Monday, 7 March 2016

Co-sleeping - my experience


There are two very strict schools of thought where co-sleeping is concerned. Those who firmly believe that it is a natural, necessary thing to do to provide comfort and care to your children, and those who think that it is the most dangerous and neglectful thing that you can do.

I definitely fall within the former camp.

I have no medical qualifications. I have not read through the numerous studies, piles of research and recommendations from healthcare professionals.

I just did what felt right.


I was very lucky to give birth naturally to two healthy, perfect and beautiful little girls. Yes labour was exhausting and the hardest thing I have ever done, but there were no complications, my babies were born safely, at good weights and I had no lingering postnatal symptoms (other than the standard having to sit down gingerly for the first week or two).

But when I got home. neither of those babies would ever sleep! The midwife and the health visitor both told me that under no circumstances should I consider co-sleeping. I would absolutely roll on my baby and suffocate her, I would knock her out of bed, I would cause cot death.

But after three nights of no sleep whatsoever, which followed the three nights of no sleep whilst in slow labour, I was at breaking point. Breast feeding was hard, but I knew I wanted to continue, and baby would fall asleep on the breast but wake within moments of being placed in the moses basket.
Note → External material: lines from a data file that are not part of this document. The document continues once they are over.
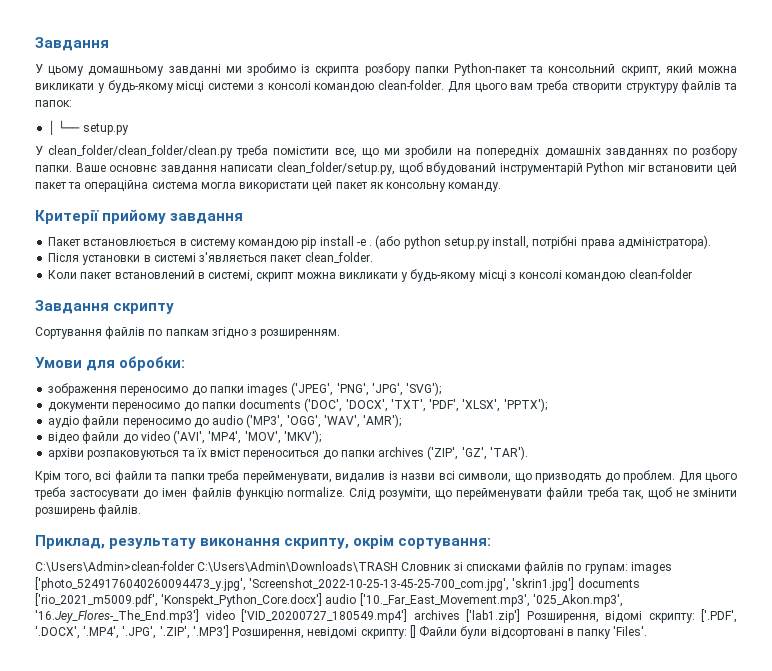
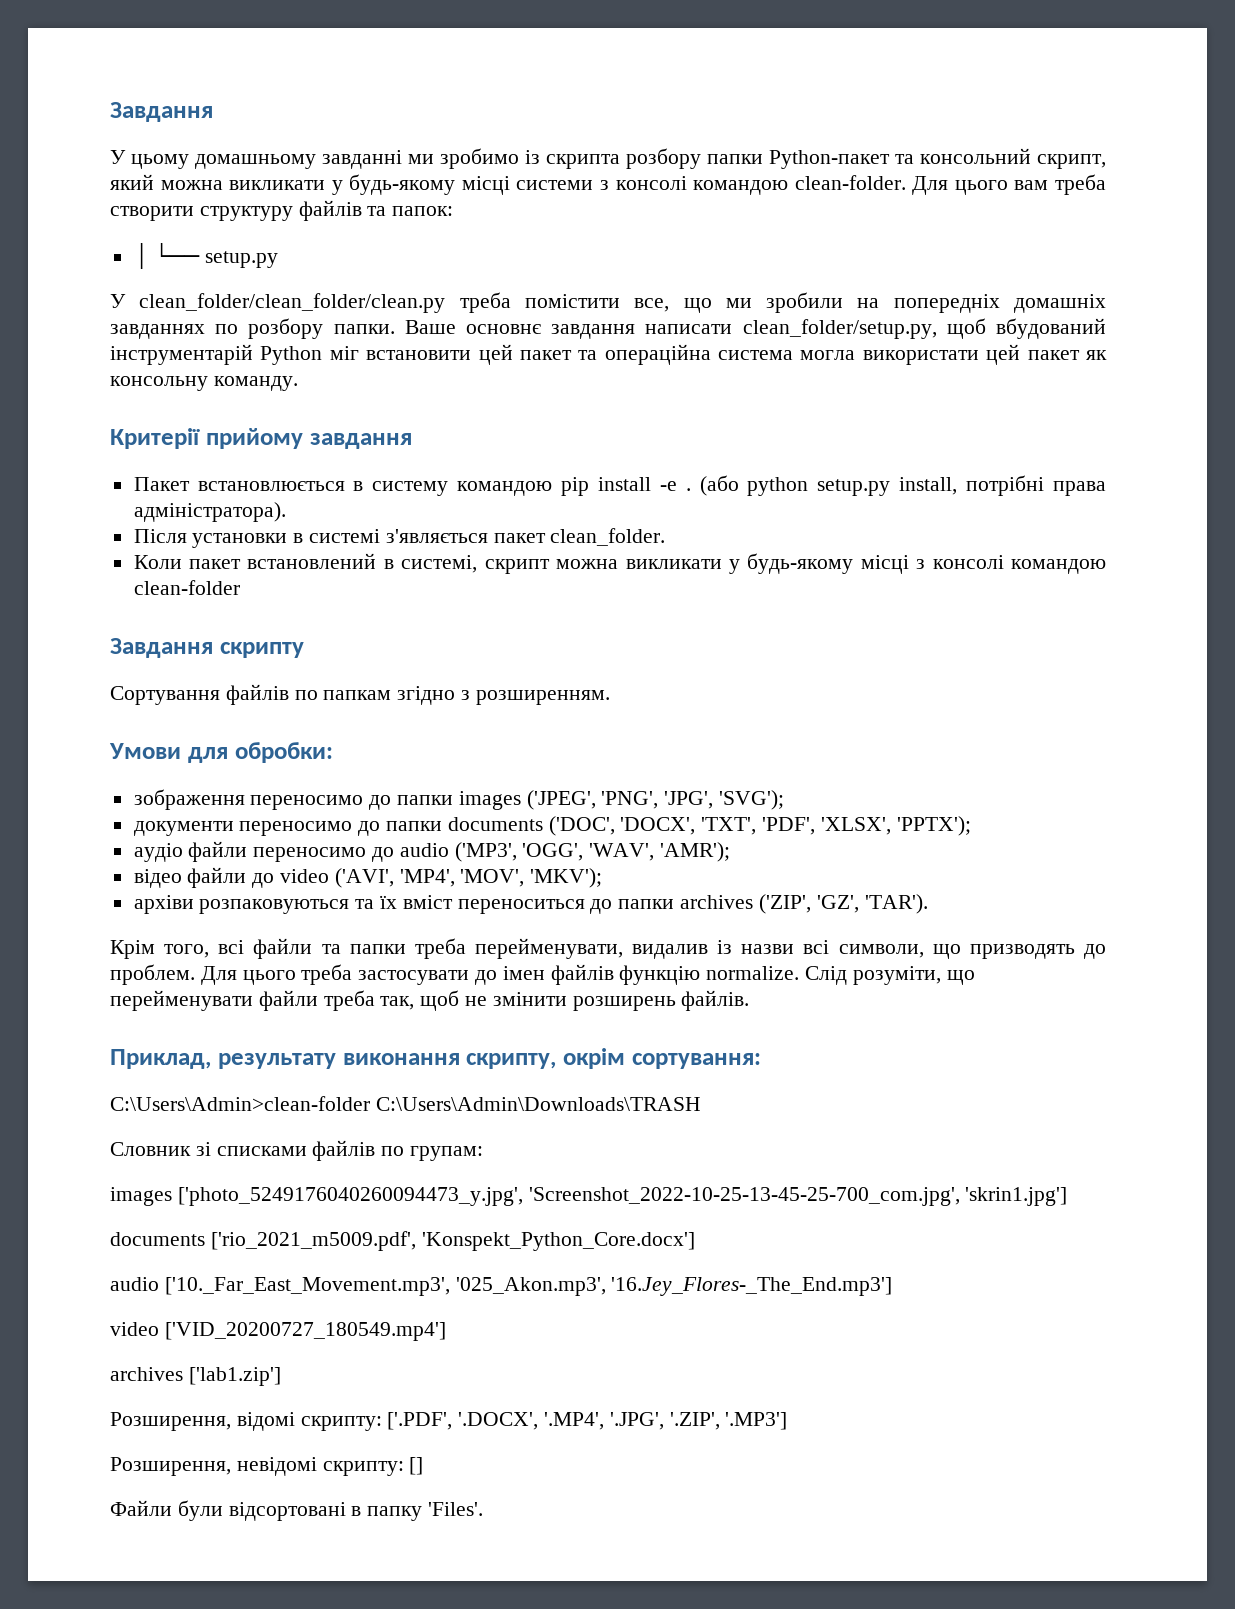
- C:\Users\Admin>clean-folder C:\Users\Admin\Downloads\TRASH Словник зі списками файлів по групам: images ['photo_5249176040260094473_y.jpg', 'Screenshot_2022-10-25-13-45-25-700_com.jpg', 'skrin1.jpg'] documents ['rio_2021_m5009.pdf', 'Konspekt_Python_Core.docx'] audio ['10._Far_East_Movement.mp3', '025_Akon.mp3', '16.Jey_Flores-_The_End.mp3'] video ['VID_20200727_180549.mp4'] archives ['lab1.zip'] Розширення, відомі скрипту: ['.PDF', '.DOCX', '.MP4', '.JPG', '.ZIP', '.MP3'] Розширення, невідомі скрипту: [] Файли були відсортовані в папку 'Files'.
+ C:\Users\Admin>clean-folder C:\Users\Admin\Downloads\TRASH
+ Словник зі списками файлів по групам:
+ images ['photo_5249176040260094473_y.jpg', 'Screenshot_2022-10-25-13-45-25-700_com.jpg', 'skrin1.jpg']
+ documents ['rio_2021_m5009.pdf', 'Konspekt_Python_Core.docx']
+ audio ['10._Far_East_Movement.mp3', '025_Akon.mp3', '16.Jey_Flores-_The_End.mp3']
+ video ['VID_20200727_180549.mp4']
+ archives ['lab1.zip']
+ Розширення, відомі скрипту: ['.PDF', '.DOCX', '.MP4', '.JPG', '.ZIP', '.MP3']
+ Розширення, невідомі скрипту: []
+ Файли були відсортовані в папку 'Files'.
One night with R, the eldest, I fell asleep with her at the breast. I woke up seven hours later. Seven glorious hours. She hadn't moved, I hadn't moved. In all honestly I was actually in considerable pain because I had not moved a muscle for seven hours. I was also very swollen and super full of milk, which R was very happy about because she had woken with a very rumbly tummy.

But at the end of the day, we had both slept. I was able to fully function as a normal human being for the day, and my baby seemed to naturally fall into a routine that kept her happy and allowed me to catch a little break every now and then.

The co-sleeping became the norm. I would fall asleep carefully curled up round R, protecting her from her dad's clumsy form, and from falling out of bed, and I would wake up a few hours later having not moved. I could feed R without getting out of bed, and we could both drop back off happily.

I want to make it very clear at this moment that I never co-slept if I had even had the slightest sniff of alcohol (and have certainly never taken any drugs).

But I never confessed my sleeping arrangements to my midwife.

And when S came along, I co-slept with her too. Mr W was terrified that something terrible would happen, but even he had to admit that the only way anyone in the house could sleep was when S was in our bed.

These days, S won't settle in bed with me. She finds it too exciting to constantly stick her little fingers in our eyes whilst shouting "EYYYYE" and has developed a strange obsession with licking our noses. If Mr W is away, R loves to sleep in my bed with me. She is super snuggly and loves the adventure of us watching a film in bed together with hot chocolate, and the fact that we have a bathroom inside our bedroom.

Co-sleeping isn't for everyone, and I'll be honest that my babies seemed to naturally progress to sleeping alone in their own beds, in their own rooms. But I'd love to hear about your experiences?